Deuterium and phosphorus nuclear magnetic resonance (NMR) has been used to investigate the dynamics of slow motional processes induced in bilayer cardiolipin upon binding with cytochrome c. 31P NMR line shapes suggest that protein binding induces less restricted, isotropic-like motions in the lipid phosphates within the ms time scale of this measurement. However, these motions impart rapid transverse relaxation to methylene deuterons adjacent to the phosphate in the lipid headgroup and so did not feature strongly in the NMR line shapes recorded from these nuclei by using the quadrupolar echo. Nonetheless, motional characteristics of the headgroup deuterons were accessible to a dynamic NMR approach using the Carr-Purcell-Meiboom-Gill multiple-pulse experiment.

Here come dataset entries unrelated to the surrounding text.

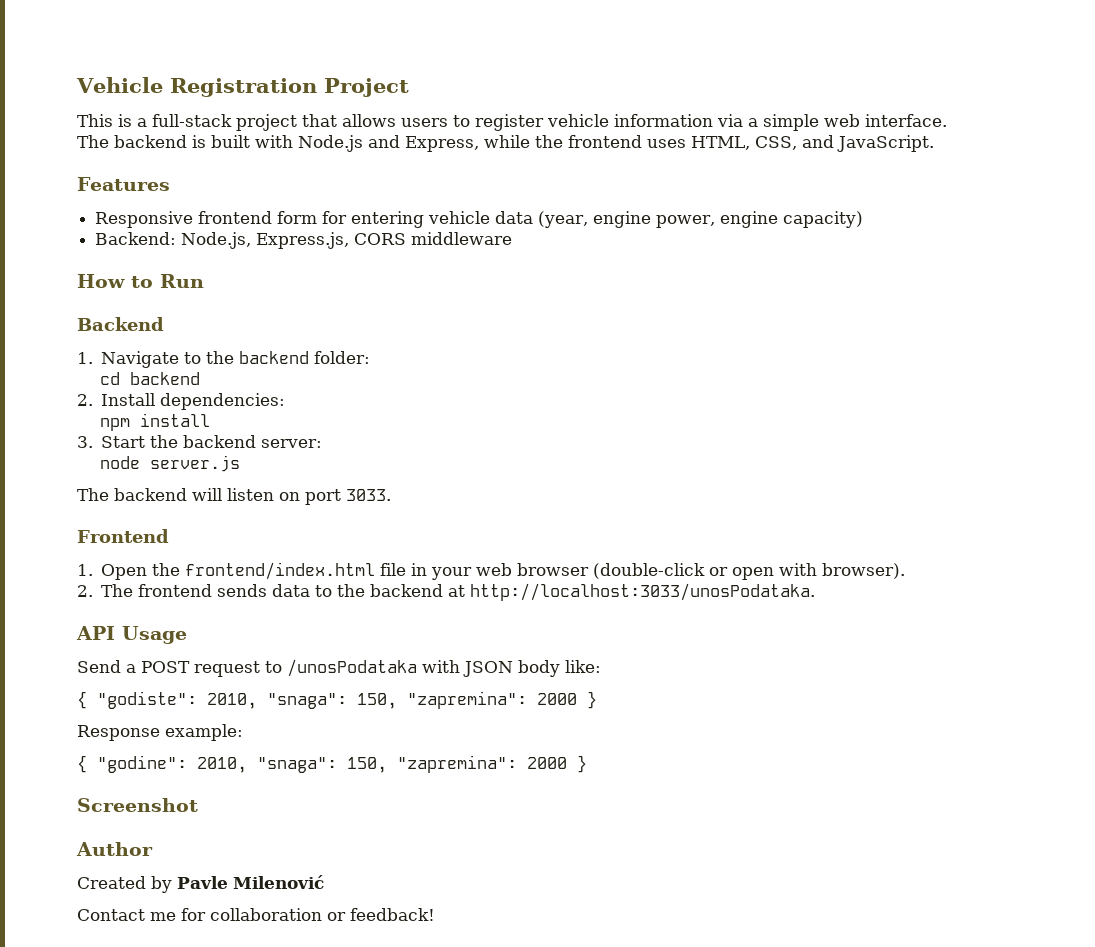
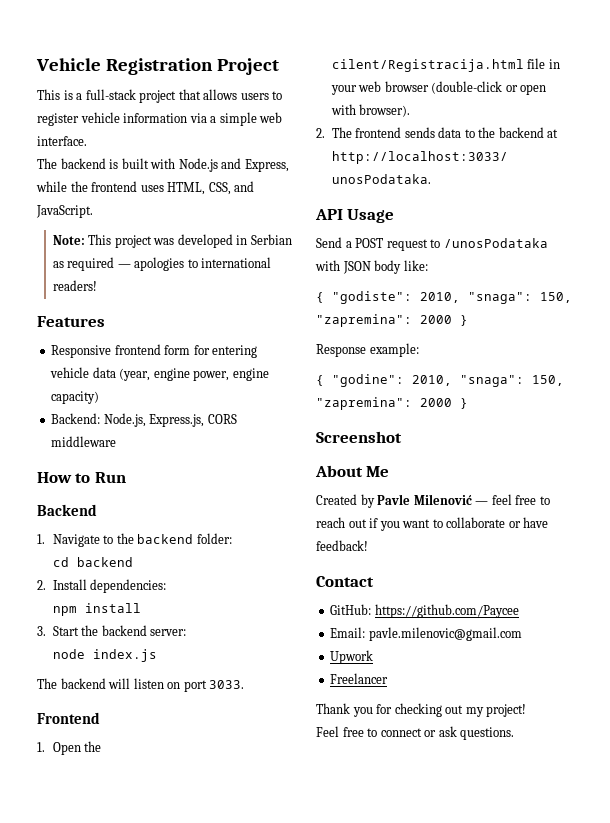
+ Note: This project was developed in Serbian as required — apologies to international readers!
- node server.js
+ node index.js
- 1. Open the frontend/index.html file in your web browser (double-click or open with browser).
+ 1. Open the cilent/Registracija.html file in your web browser (double-click or open with browser).
- Author
+ About Me
- Created by Pavle Milenović
- Contact me for collaboration or feedback!
+ Created by Pavle Milenović — feel free to reach out if you want to collaborate or have feedback!
+ Contact
+ GitHub: https://github.com/Paycee
+ Email: pavle.milenovic@gmail.com
+ Upwork
+ Freelancer
+ Thank you for checking out my project!
+ Feel free to connect or ask questions.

Compared to the well-studied case of deuterons in fatty acyl chains of bilayer phosphatidylcholine, the motions determining the 2H spin transverse relaxation in the headgroup of bilayer cardiolipin were much faster, having a lower limit in the 5-10 kHz range. On binding with cytochrome c, the T2 effecting motions in the cardiolipin headgroup became faster still, with rates comparable to the residual quadrupolar coupling frequency of the headgroup deuterons (approximately 25 kHz) and so coincided with the time scale for recording the quadrupolar echo (approximately 40 microseconds). It is concluded that the headgroup of cardiolipin does not exclusively report localized dynamic information but is particularly sensitive to collective motions occurring throughout the bilayer molecules. Although the rates of collective modes of motion may be dependent on the lipid type in pure lipid bilayers, these low-frequency fluctuations appear to occupy a similar dynamic range in a variety of lipid-protein systems, including the natural membranes.